Class in Contemporary China, by David S. G. Goodman

Jonathan Mirsky on the unfairness and exploitation rife in modern Chinese society

十月 2, 2014

After reading this compendious and convincing study of Chinese class, I see that what seemed to me a class-ridden Britain is actually the epitome of social equality. David Goodman here shows us a China of vast and growing economic unfairness, together with significant and indisputable “inequalities of power, social status, culture, and lifestyle”.

Goodman, who is professor of Chinese politics at both the University of Sydney and Nanjing University, draws a picture of unfairness and exploitation that is as plain as a pikestaff. The reason he remains welcome in China, I presume, is that many of his revealing, not to say damning, conclusions about post-Mao “reformist” China arise from the meticulous research of Chinese scholars. That research, and Goodman’s own thoughtful analysis, shows that a majority of Chinese – peasants, women, migrants, urban workers, all outside the elite stratum – are worse off than in Mao’s time; in those decades, although their incomes were always low, health, education and housing were free, and a worker held her or his job for life. Nowadays, when 85 per cent of the population make up the Chinese “subordinate class”, many jobs are at risk. And for tens of millions of rural migrants – the real underdogs, doing much of their disdained work in cities – there are no rights at all, and those for whom they work despise them as people “without culture”. A young peasant woman who moved to the city to work writes to her boyfriend: “Why do the local people never treat us as human beings? Now that I am out in the world, I find myself a hundred times more worthless than in the village.”

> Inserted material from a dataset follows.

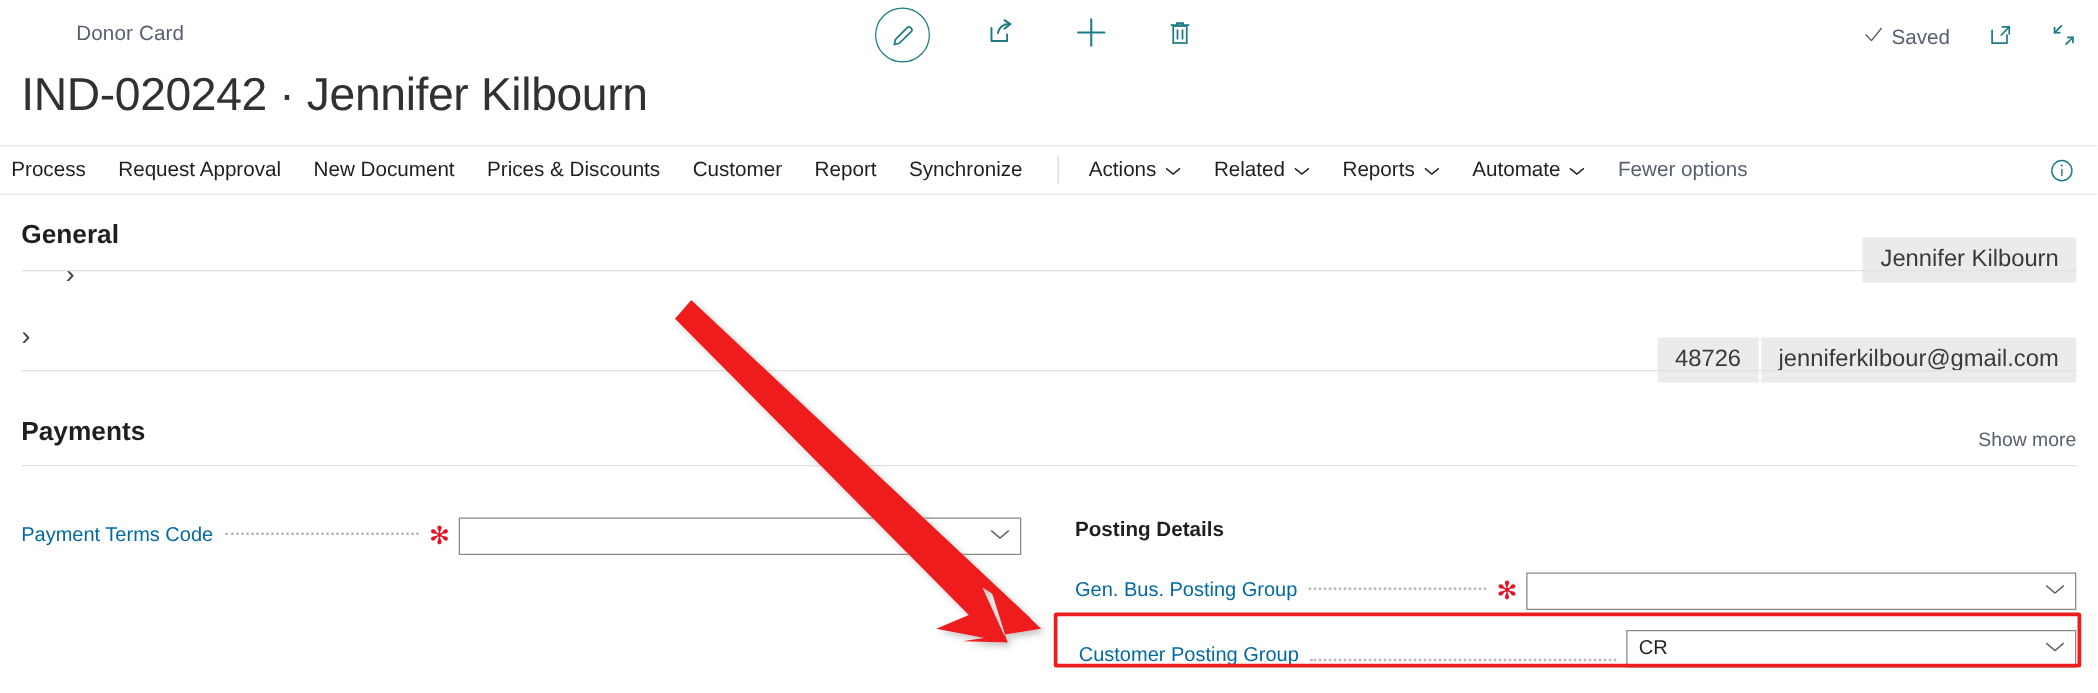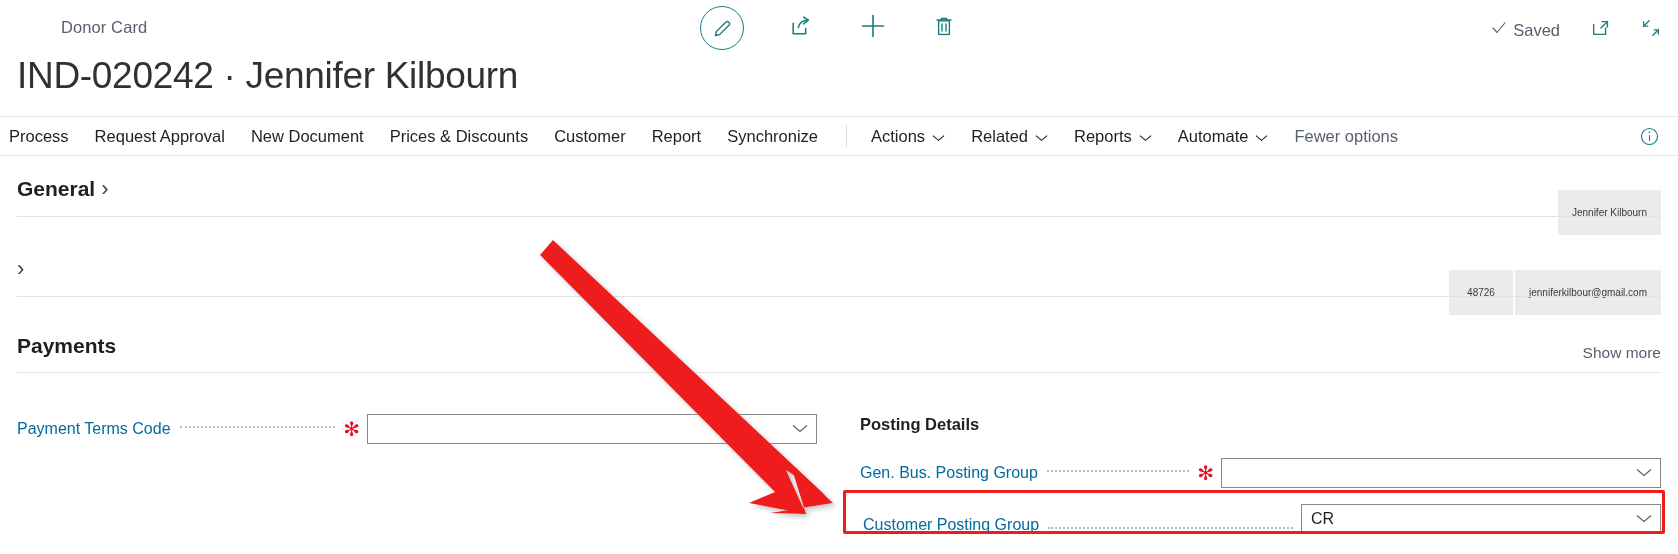"General" div.section-head { flex-direction: none -> column }
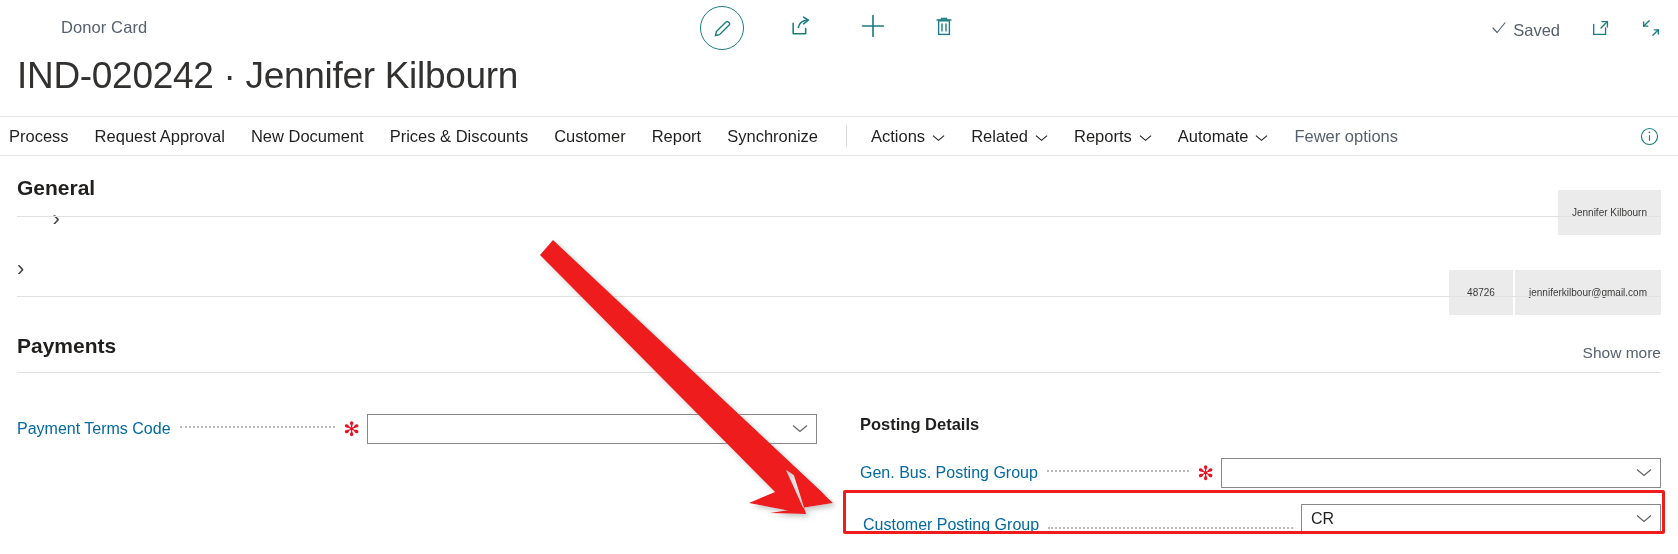"Jennifer Kilbourn" .badge { font-size: 10px -> 19px; padding: 17px 14px -> 7px 14px }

I expected to read that 90 per cent of China’s millionaires are the children of high-ranking officers; no surprise there. But what astonished me is Goodman’s revelation of the “intergenerational transfer of privilege…the continuation of specific family influence from the pre-1949 local elite, through the establishment of the Party’s political elite into the contemporary economic elite”, namely, that “the business people before the Communist Party-state was established…became business people themselves…once political change permitted”. In short, it was a stupendous advantage for someone in today’s economic elite “to have had a parent or grandparent in a similar position before 1949”. So much for revolution. No wonder, as Goodman makes clear, that the members of the elite dislike the idea of political or social democratic reform. Why should they? They have benefited from the status quo. Even the rising tide of peasant riots does not fundamentally threaten the regime.

Goodman, like Kerry Brown in The New Emperors: Power and the Princelings in China, argues that while “senior leaders of the CCP and PRC government are forbidden from engaging in sideline activities…there seems to be little check on their close relatives, many of whom would appear both to be more than considerably wealthy”. It is a widely resented injustice.

Is there a middle class in China today? Goodman is sceptical as to whether it exists. The Party encourages the concept, he suggests, to spur economic growth and to “mediate the increasing social inequality”. But it is hard for Goodman to escape the conclusion that “the Party-state’s middle class is more a discourse than a social structure”.

An invaluable book, Class in Contemporary China would be more readable if its narrative were not interrupted with citations inserted into the text, rather than at the ends of chapters.